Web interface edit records
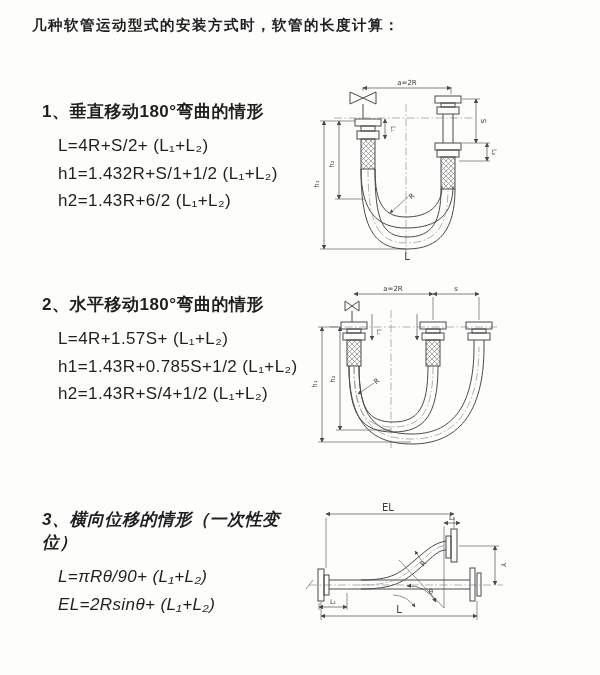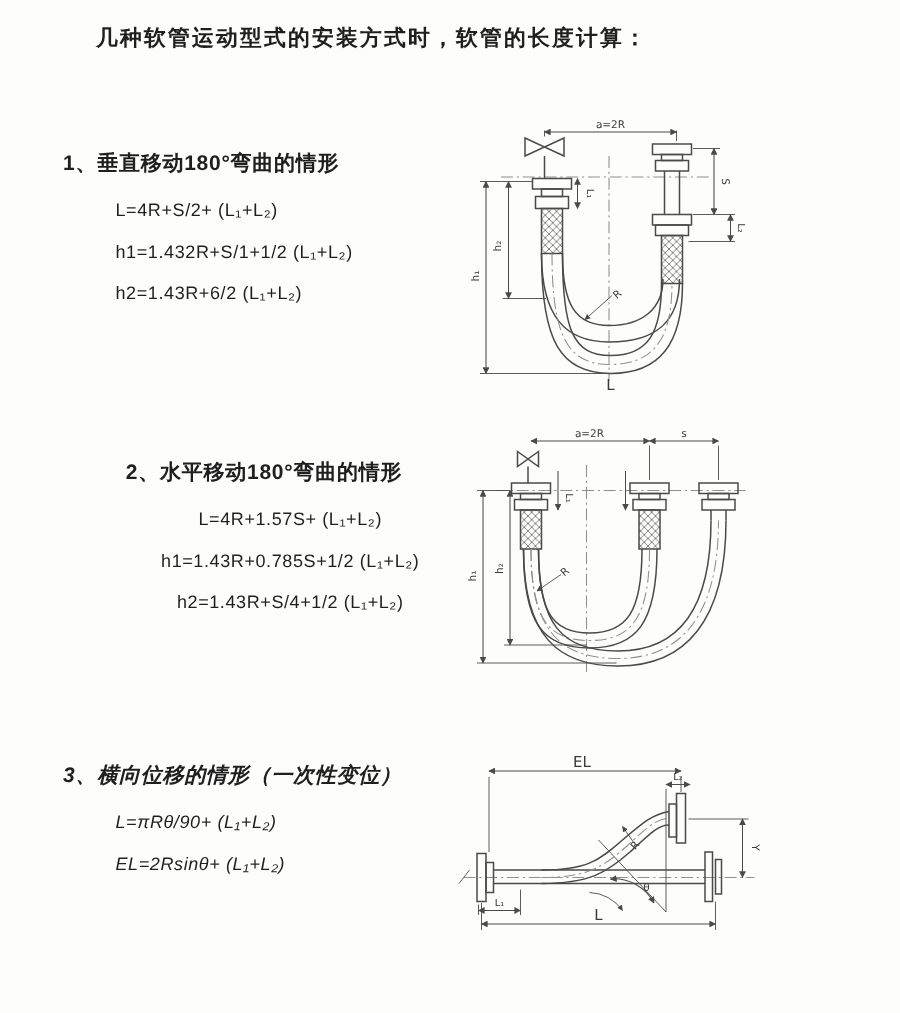--- a/index.html
+++ b/index.html
@@ -3,27 +3,27 @@
 <meta charset="utf-8">
 <style>
   html,body{margin:0;padding:0;}
   body{
     width:600px;height:675px;position:relative;overflow:hidden;
     background:#fdfdfc;color:#1f1f1f;
     font-family:"Liberation Sans","DejaVu Sans",sans-serif;
   }
   .title{
     position:absolute;left:32px;top:16px;
-    font-size:14.5px;font-weight:bold;letter-spacing:1.5px;margin-left:32px;
+    font-size:14.5px;font-weight:bold;letter-spacing:1.5px;
   }
   .sec{position:absolute;left:42px;width:268px;}
-  .sec .hd{font-size:14px;font-weight:bold;letter-spacing:0.5px;margin:0 0 9px 0;}
+  .sec .hd{font-size:17px;font-weight:bold;letter-spacing:0.5px;margin:0 0 9px 0;}
   .sec .formula{
-    font-size:12px;letter-spacing:0.4px;
-    margin-left:35px;line-height:27.5px;white-space:nowrap;
+    font-size:17px;letter-spacing:0.4px;
+    margin-left:16px;line-height:27.5px;white-space:nowrap;
   }
   .fig{position:absolute;text-align:right;}
   svg{display:block;overflow:visible;}
   svg text{font-family:"DejaVu Sans",sans-serif;fill:#3a3a3a;}
   .ln{stroke:#4a4a4a;stroke-width:1;fill:none;}
   .thin{stroke:#4a4a4a;stroke-width:0.6;fill:none;}
   .cl{stroke:#8f8f8f;stroke-width:0.7;fill:none;stroke-dasharray:8 2.5 1.5 2.5;}
   .dim{stroke:#4a4a4a;stroke-width:0.7;fill:none;
        marker-start:url(#ar);marker-end:url(#ar);}
   .dime{stroke:#4a4a4a;stroke-width:0.7;fill:none;marker-end:url(#ar);}
@@ -112,21 +112,21 @@
     <text class="dl" x="28" y="88" text-anchor="middle" transform="rotate(-90,28,88)">h₂</text>
 
     <path class="thin" d="M84,137 L102,121" marker-start="url(#ar)"></path>
     <text class="dl" x="107" y="122" text-anchor="middle" transform="rotate(-40,107,122)">R</text>
 
     <text class="dl-b" x="101" y="184" text-anchor="middle">L</text>
   </g>
 </svg>
 </div>
 
-<div class="sec" style="top:306px;text-align:center;">
+<div class="sec" style="top:293px;">
   <div class="hd">2、水平移动180°弯曲的情形</div>
   <div class="formula">L=4R+1.57S+ (L₁+L₂)</div>
   <div class="formula">h1=1.43R+0.785S+1/2 (L₁+L₂)</div>
   <div class="formula">h2=1.43R+S/4+1/2 (L₁+L₂)</div>
 </div>
 
 <div class="fig" style="left:312px;top:284px;">
 <svg width="285" height="170" viewBox="0 0 285 170">
   <g>
     <path class="cl" d="M18,43 H185"></path>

### Exercise
Collect from the data above every line that includes "space".

### Task response
-    margin-left:35px;line-height:27.5px;white-space:nowrap;
+    margin-left:16px;line-height:27.5px;white-space:nowrap;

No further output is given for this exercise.